The carrot is lord of the rings

If you have an expensive wedding ring but you don’t have a carrot patch, you must be some kind of a daredevil or just a damned fool. A thorough study of the data reveals that when it comes to lost wedding rings, carrots are our finest and most reliable retrieval system. They may not always be as swift or as sexy as a trained magpie or a private investigator or a plumber down a u-bend, their methods may be incremental and their features may be orange and hairy, but they come through in the end.

In 2004 a Canadian lady named Mary Grams lost her wedding ring. She had been wearing it for fifty years but one day noticed that she no longer was. She hunted around but to no avail, so she drove to town, bought a cheap ring from a pawnshop and carried on as usual, which is the kind of no-fuss pioneering Canadian spirit of which we could stand a little more in this degraded modern world. Her husband never asked and she never told, which I suspect is one of the secrets of a long and happy marriage. He died shortly after their 60th wedding anniversary, but this month her daughter-in-law Colleen plucked a misshapen carrot from the family patch and found the ring tight around its middle, like a sterling silver corset.

A fluke, you say? A freak of nature? Pah! What about Lena Paahlsson who took off her ring while baking a delicious Swedish rubaberkaka in December 1995, only to have it vanish? For a while the family feared it might have fallen into the mixing bowl and then served in the cake. You can be sure that for the next few days members of Paahlsson clan were slipping off to gingerly sift through their rubaberkaka in the hope of finding mama’s bling. But it was gone forever, or at least for 17 years, until 2012 when someone pulled a carrot from the garden and found Lena’s ring snugly round the middle. How did the ring get from the kitchen to underground in the garden? Let us bow our head before the mystery of the Carrot God; let us not presume to know His ways.

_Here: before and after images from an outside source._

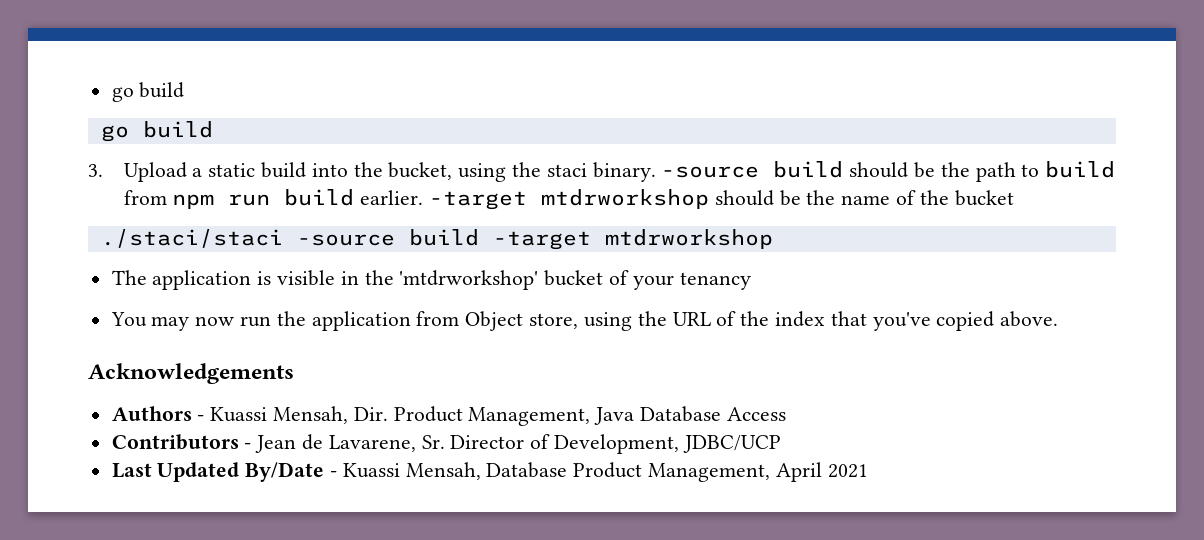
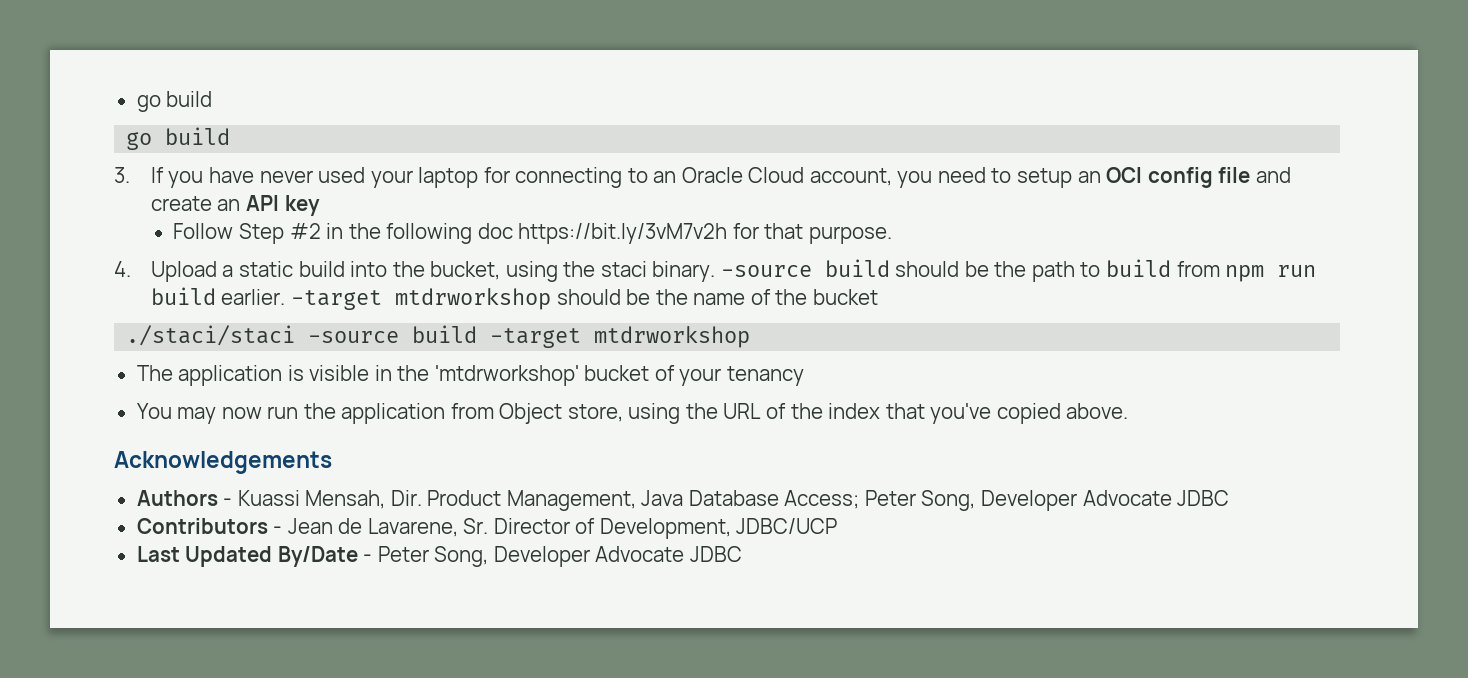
- 3. Upload a static build into the bucket, using the staci binary.
+ 3. If you have never used your laptop for connecting to an Oracle Cloud account, you need to setup an OCI config file and create an API key
+ Follow Step #2 in the following doc https://bit.ly/3vM7v2h for that purpose.
+ 4. Upload a static build into the bucket, using the staci binary.
- Authors - Kuassi Mensah, Dir. Product Management, Java Database Access
+ Authors - Kuassi Mensah, Dir. Product Management, Java Database Access; Peter Song, Developer Advocate JDBC
- Last Updated By/Date - Kuassi Mensah, Database Product Management, April 2021
+ Last Updated By/Date - Peter Song, Developer Advocate JDBC

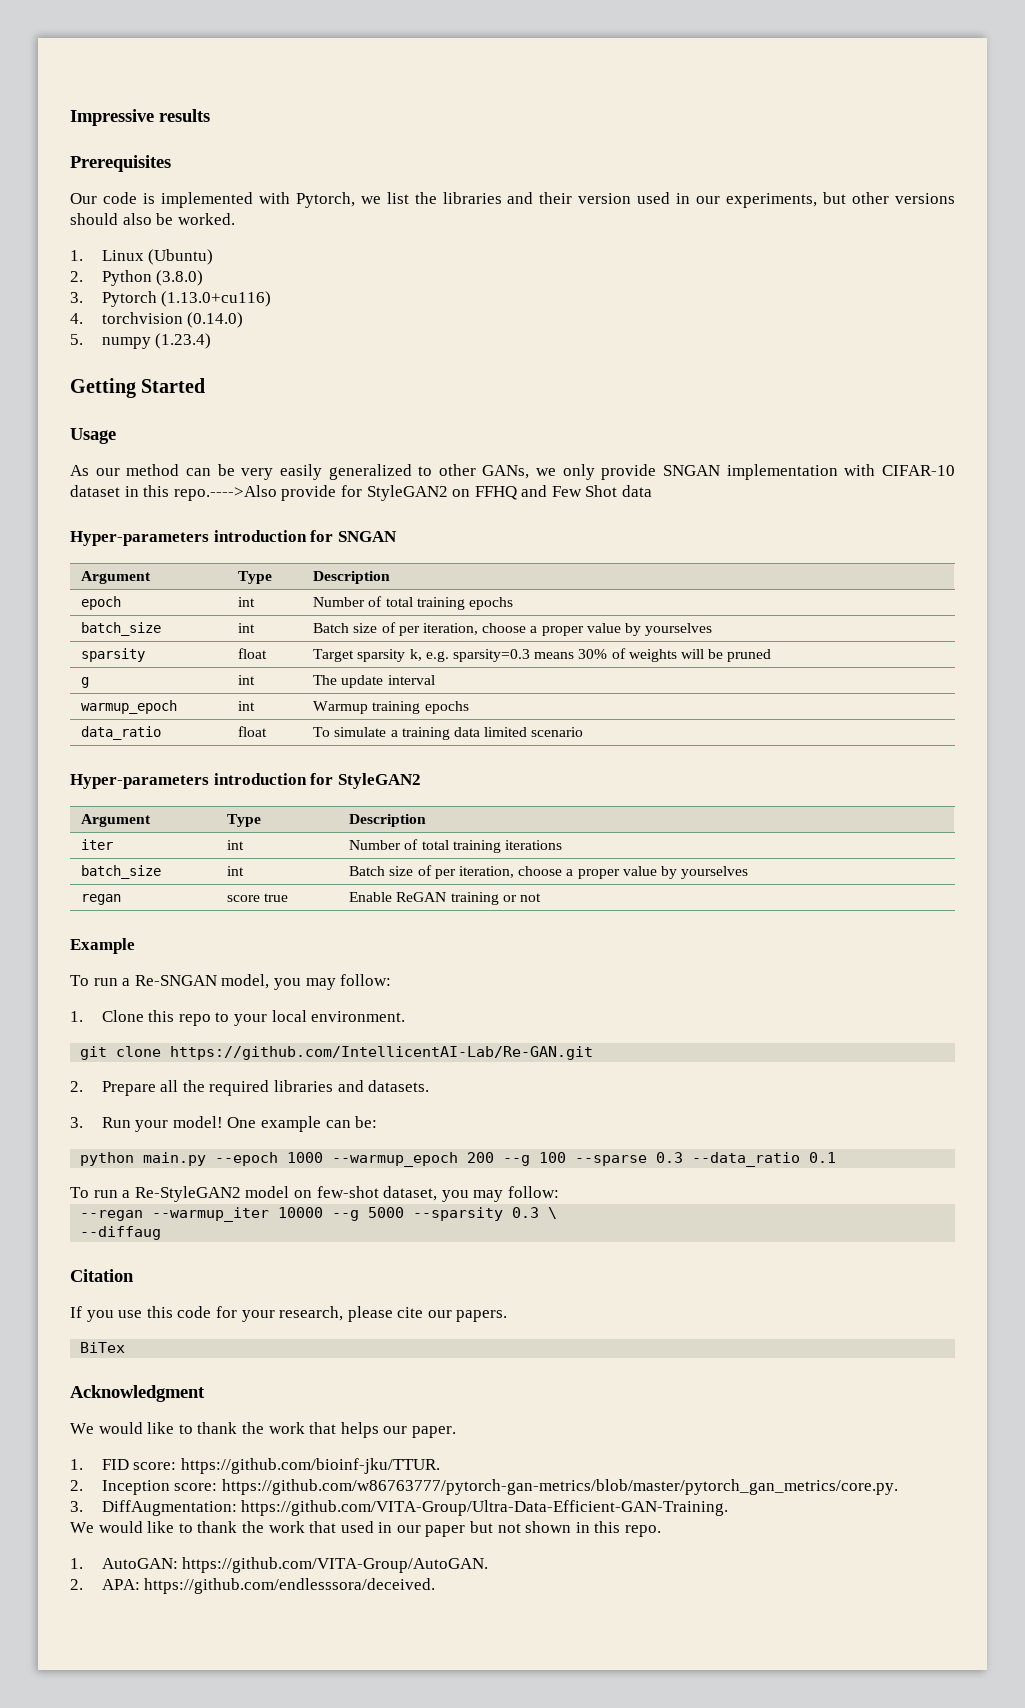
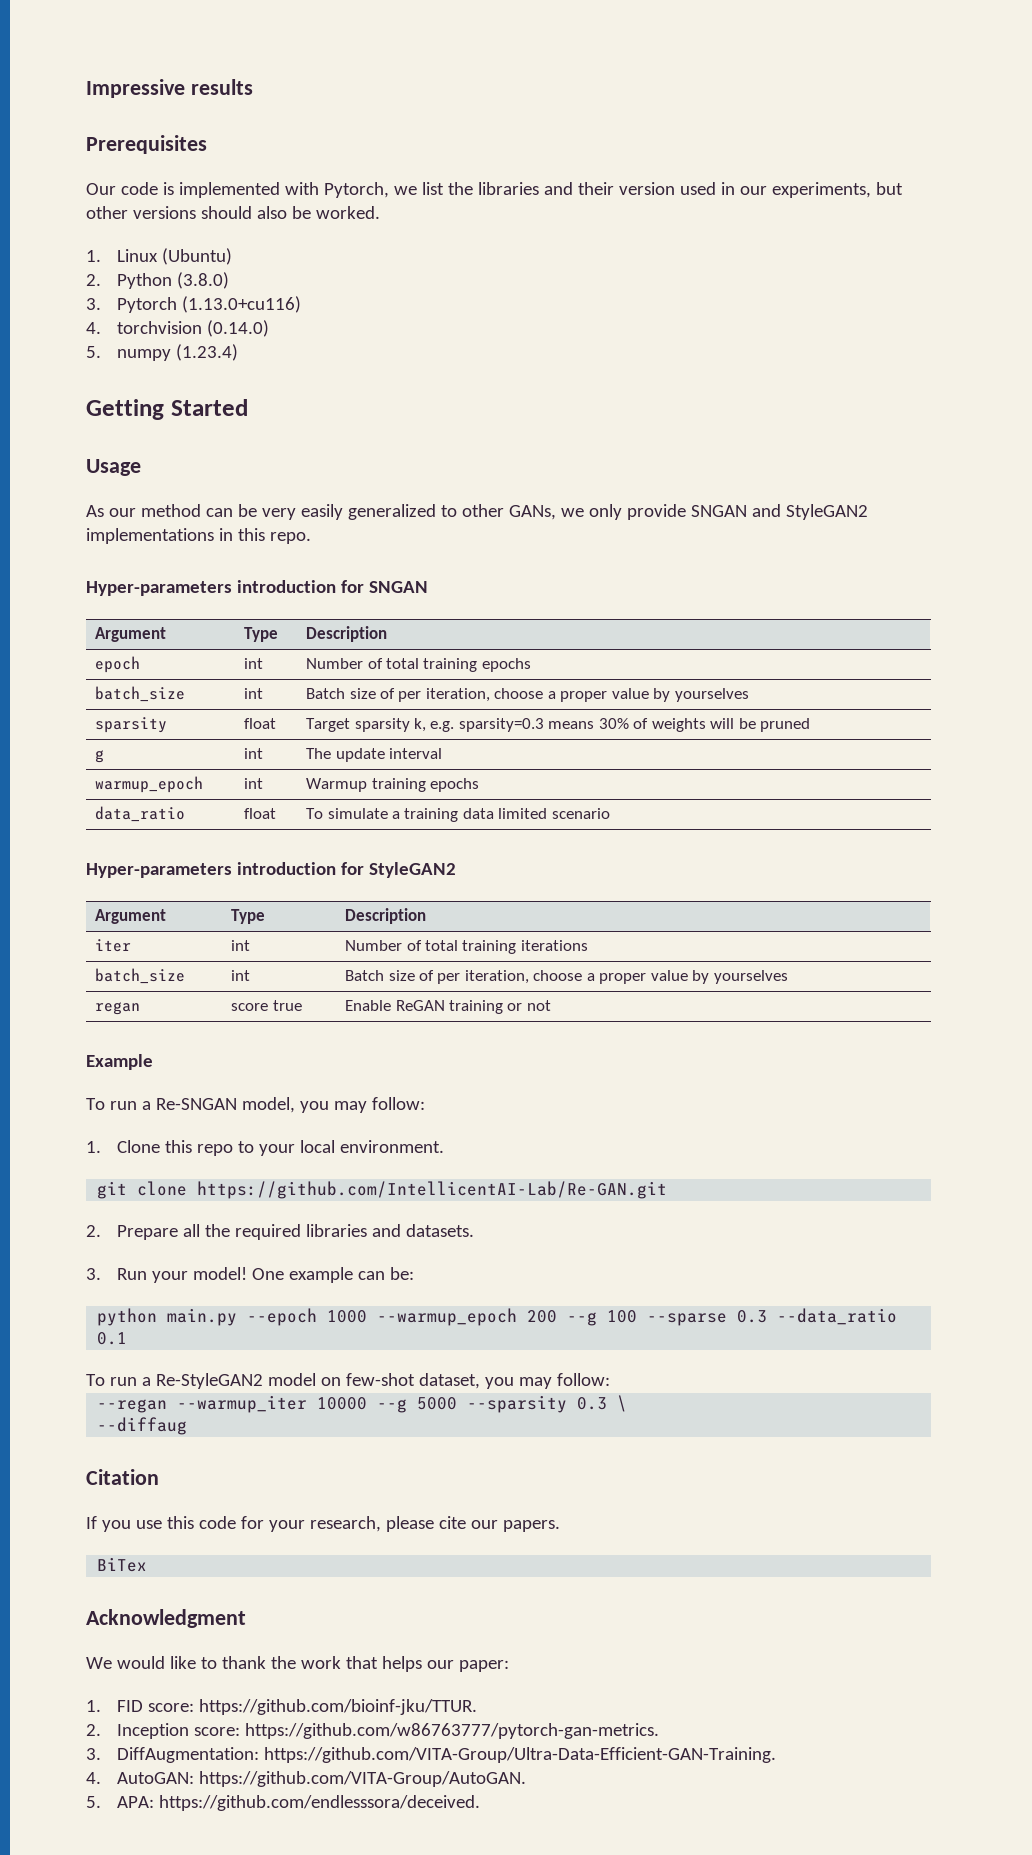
- As our method can be very easily generalized to other GANs, we only provide SNGAN implementation with CIFAR-10 dataset in this repo.---->Also provide for StyleGAN2 on FFHQ and Few Shot data
+ As our method can be very easily generalized to other GANs, we only provide SNGAN and StyleGAN2 implementations in this repo.
- We would like to thank the work that helps our paper.
+ We would like to thank the work that helps our paper:
- 2. Inception score: https://github.com/w86763777/pytorch-gan-metrics/blob/master/pytorch_gan_metrics/core.py.
+ 2. Inception score: https://github.com/w86763777/pytorch-gan-metrics.
- We would like to thank the work that used in our paper but not shown in this repo.
- 1. AutoGAN: https://github.com/VITA-Group/AutoGAN.
+ 4. AutoGAN: https://github.com/VITA-Group/AutoGAN.
- 2. APA: https://github.com/endlesssora/deceived.
+ 5. APA: https://github.com/endlesssora/deceived.

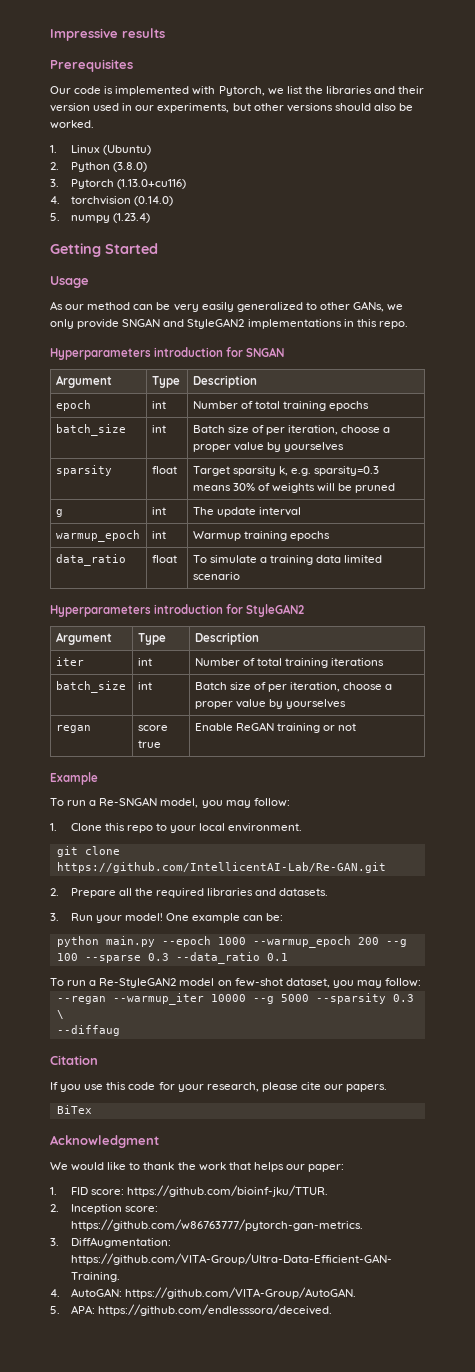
- Hyper-parameters introduction for SNGAN
+ Hyperparameters introduction for SNGAN
- Hyper-parameters introduction for StyleGAN2
+ Hyperparameters introduction for StyleGAN2

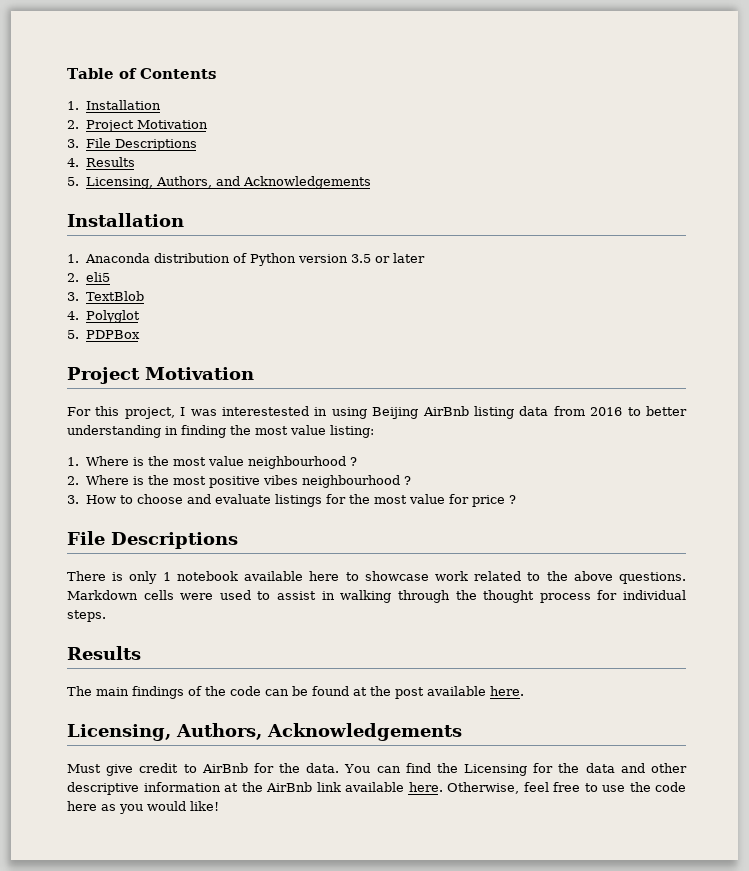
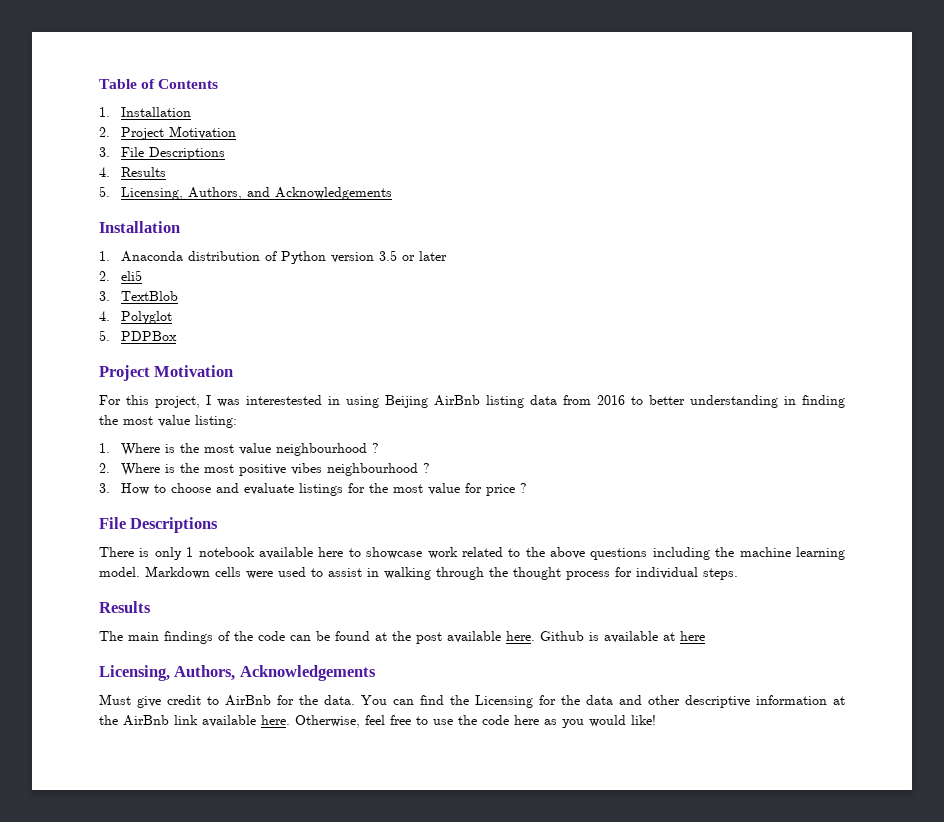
- There is only 1 notebook available here to showcase work related to the above questions.
+ There is only 1 notebook available here to showcase work related to the above questions including the machine learning model.
+ Github is available at here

Still unconvinced? In Bad Muenstereifel, which is a town in Germany but also what you would say to your dog Muenstereifel when he tries to bite the milkman, an 82 year-old man lost his wedding ring three years ago. He was gloomy about it, but his wife tried to buck him up. “It’ll come back!” she said. “There’ll be a happy ending!” Last year she died, and he found the ring on a carrot. It’s hard to know exactly what the moral of that is, but two-thirds of these stories have involved recent bereavement. Perhaps the Carrot God requires human sacrifice, its wonders to perform.

There are other techniques for finding lost rings. An American couple claim that visiting Pompeii is an effective method, but tell me if you believe this. In 2006 Margaret and Justin Mussel, from Newark, New Jersey, visited Pompeii on their honeymoon. I’m frankly surprised more newly-weds don’t choose Pompeii: what more touching testimonial to romance than to inspect other couples entombed forever in tortured tableaux of domestic togetherness?

At any rate, Margaret lost her ring. This year the Mussels returned to Pompeii, because when it comes to enjoying cities full of ancient folks immortalized at the moment of agonizing death, once a decade is simply not enough. They were strolling along, says Justin, when he saw something glimmering in a crack in the pavement, bent down, and using a screwdriver which he just happened to have along with him, excavated Margaret’s lost wedding ring.

Come off it, Justin. It’s a good story, but we aren’t your adoring wife. What happened back in 2006, Justin? Were you afraid she might have the ring appraised and find out it’s part of the haul from the Tiffany’s heist of ‘05? It was her or the ring, wasn’t it, Justin? What did you do, did you rub butter on her finger while she slept? Did you slide it off and pocket it, Justin, pocket it for nine long years, waiting for the heat to die down? Not long enough, Justin! Not long enough by a long chalk.

Oh, you were smart, all right, you were a canny customer, but you made one fatal error. You might just have gotten away with it, Justin, if you’d used a carrot.